A place for Life's serious Businesses

"Gap between the response and the stimuli"...Makes all the difference. While reading the Stephen Covey's Seven habits of effective people, I stumbled upon the line that explains about the gap or space between the response we make to a stimulus. The more we are in this space, the better we respond. It is a way to exercise and building the patience muscle. It is in this space that the wrong, as well as the right decisions and hence the actions, are made. These lines, Stephen Covey claims, struck him fresh and stuck with him ever since. I write these lines now, in a dark space,during a power cut, in peace. The realizations are many. Firstly, the book reading happened when Steffi was sleeping and I was sitting close by her, for she was having fever and chills. The doctor advised rest, good food and as anyone would guess, a few pills containing paracetamol.
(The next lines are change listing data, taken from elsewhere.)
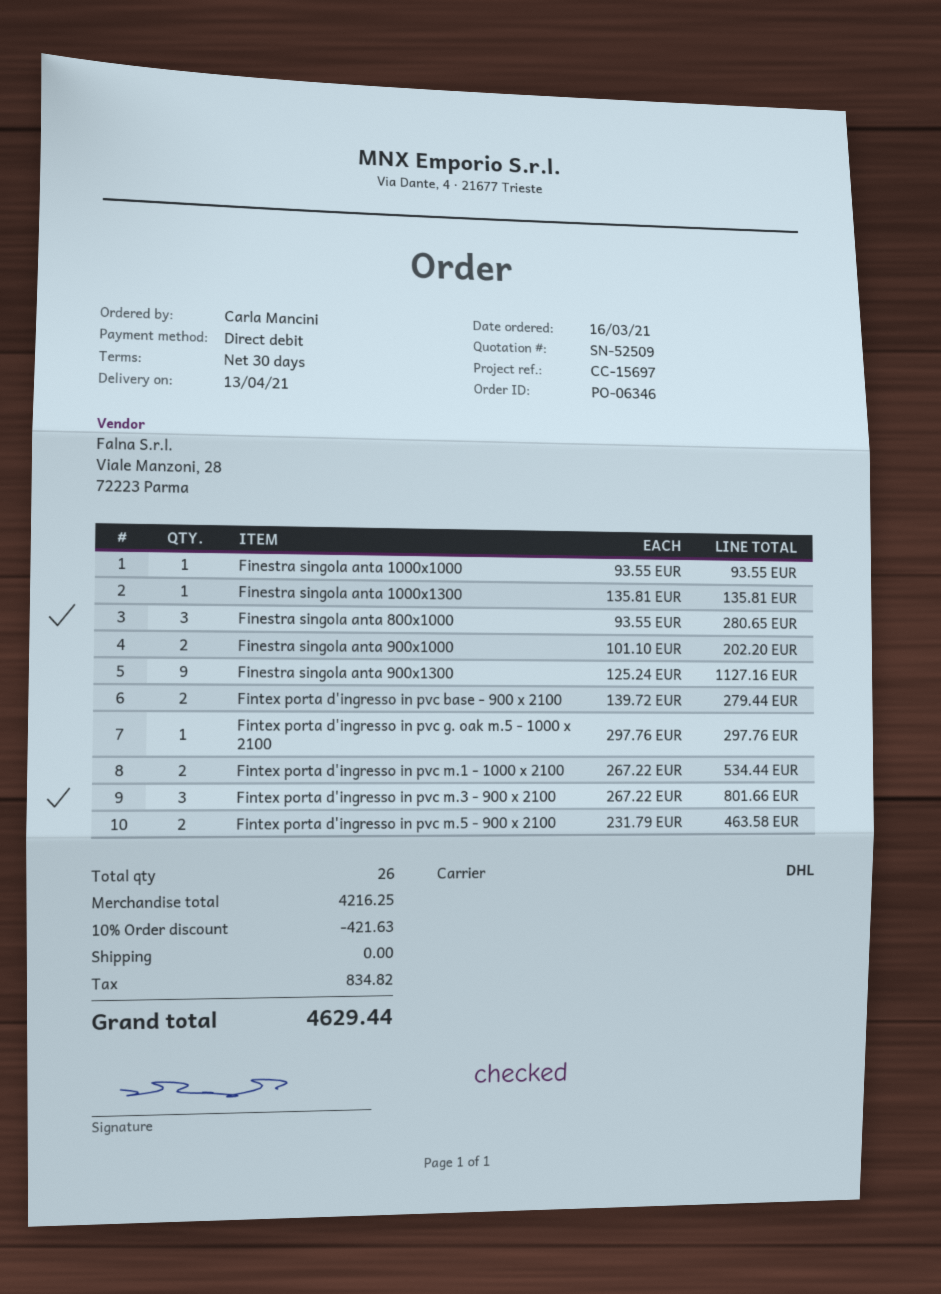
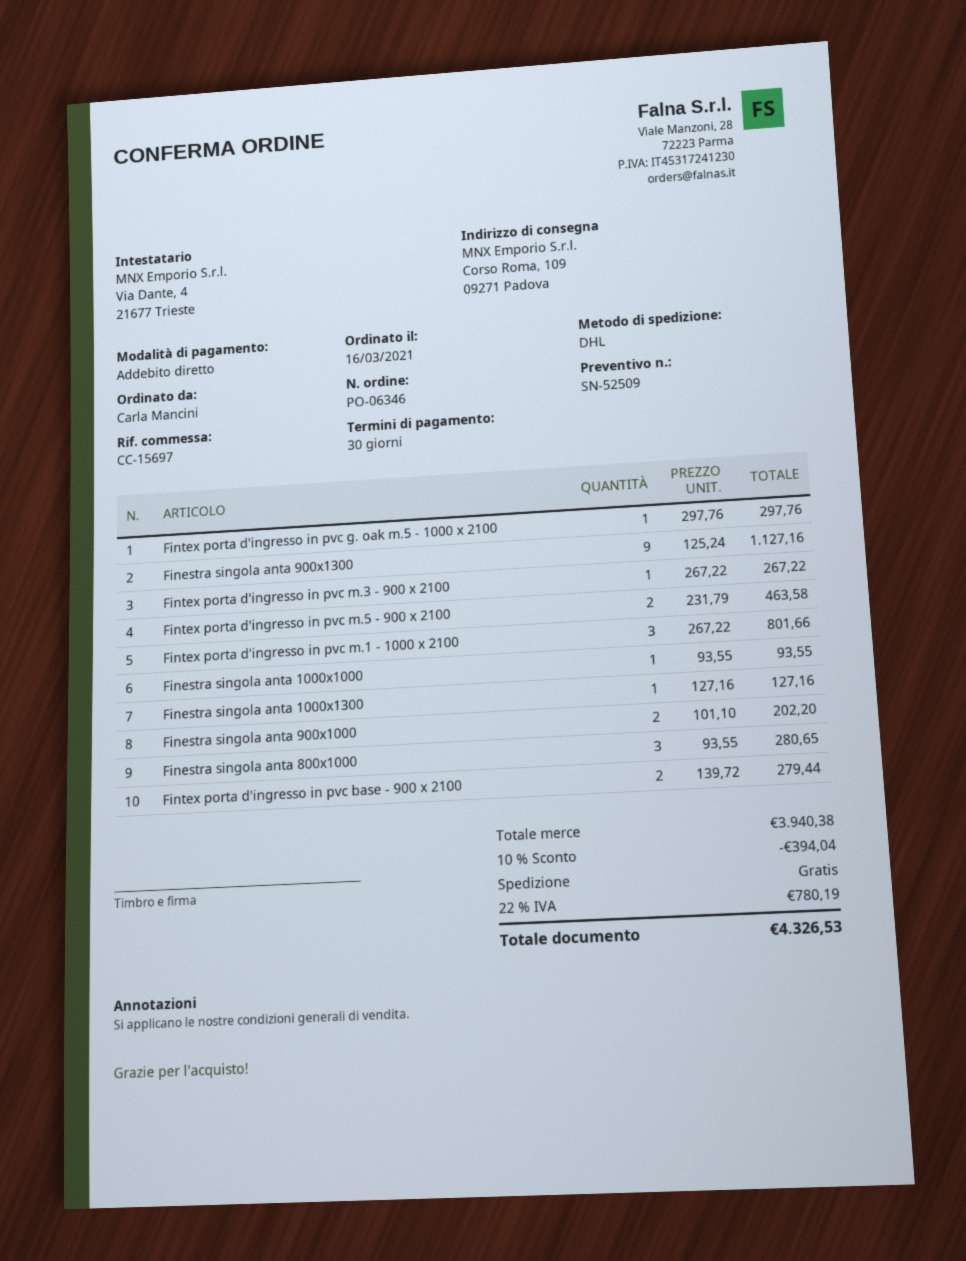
Finestra singola anta 1000x1300: 1 x 135.81 = 135.81 -> 1 x 127.16 = 127.16
Fintex porta d'ingresso in pvc m.1 - 1000 x 2100: 2 x 267.22 = 534.44 -> 3 x 267.22 = 801.66
Fintex porta d'ingresso in pvc m.3 - 900 x 2100: 3 x 267.22 = 801.66 -> 1 x 267.22 = 267.22
subtotal: 4216.25 -> 3940.38
discount: 10% = 421.63 -> 10% = 394.04
tax: 834.82 -> 780.19
total: 4629.44 -> 4326.53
To provide her the peace, I had to ensure an environment that was peaceful for her, at least peaceful enough to enable her mind and body to enter a brief slumber. In doing so, I discovered the peace too, after a long time. Steffi, caring enough to not let me be bored, asked me to watch TV if I wanted to, but I chose to read, and hence the peace continued to exist, both inside and outside the mind, and the reading went on and these words are being typed here. A place for serious businesses of Life. While reading the book in absolute peace, I realized, all over again, that we all need a place, a well kept one, to deal with the important thoughts and aspects of life. A place in which introspection and reflection would not be interfered by the noise of the daily earthly routines. A place, say, to reflect on the journal, to sit in dark and see the life with the eyes closed, a place to read good books, a place to write the book which others would read in their respective peaceful places. This idea is definitely not anything new. We all know this, I knew this before, you knew this all along. All good principles and ideas are just like this, and this is best put by borrowing a line from the same book, "an idea whose time has come", an inward revolution.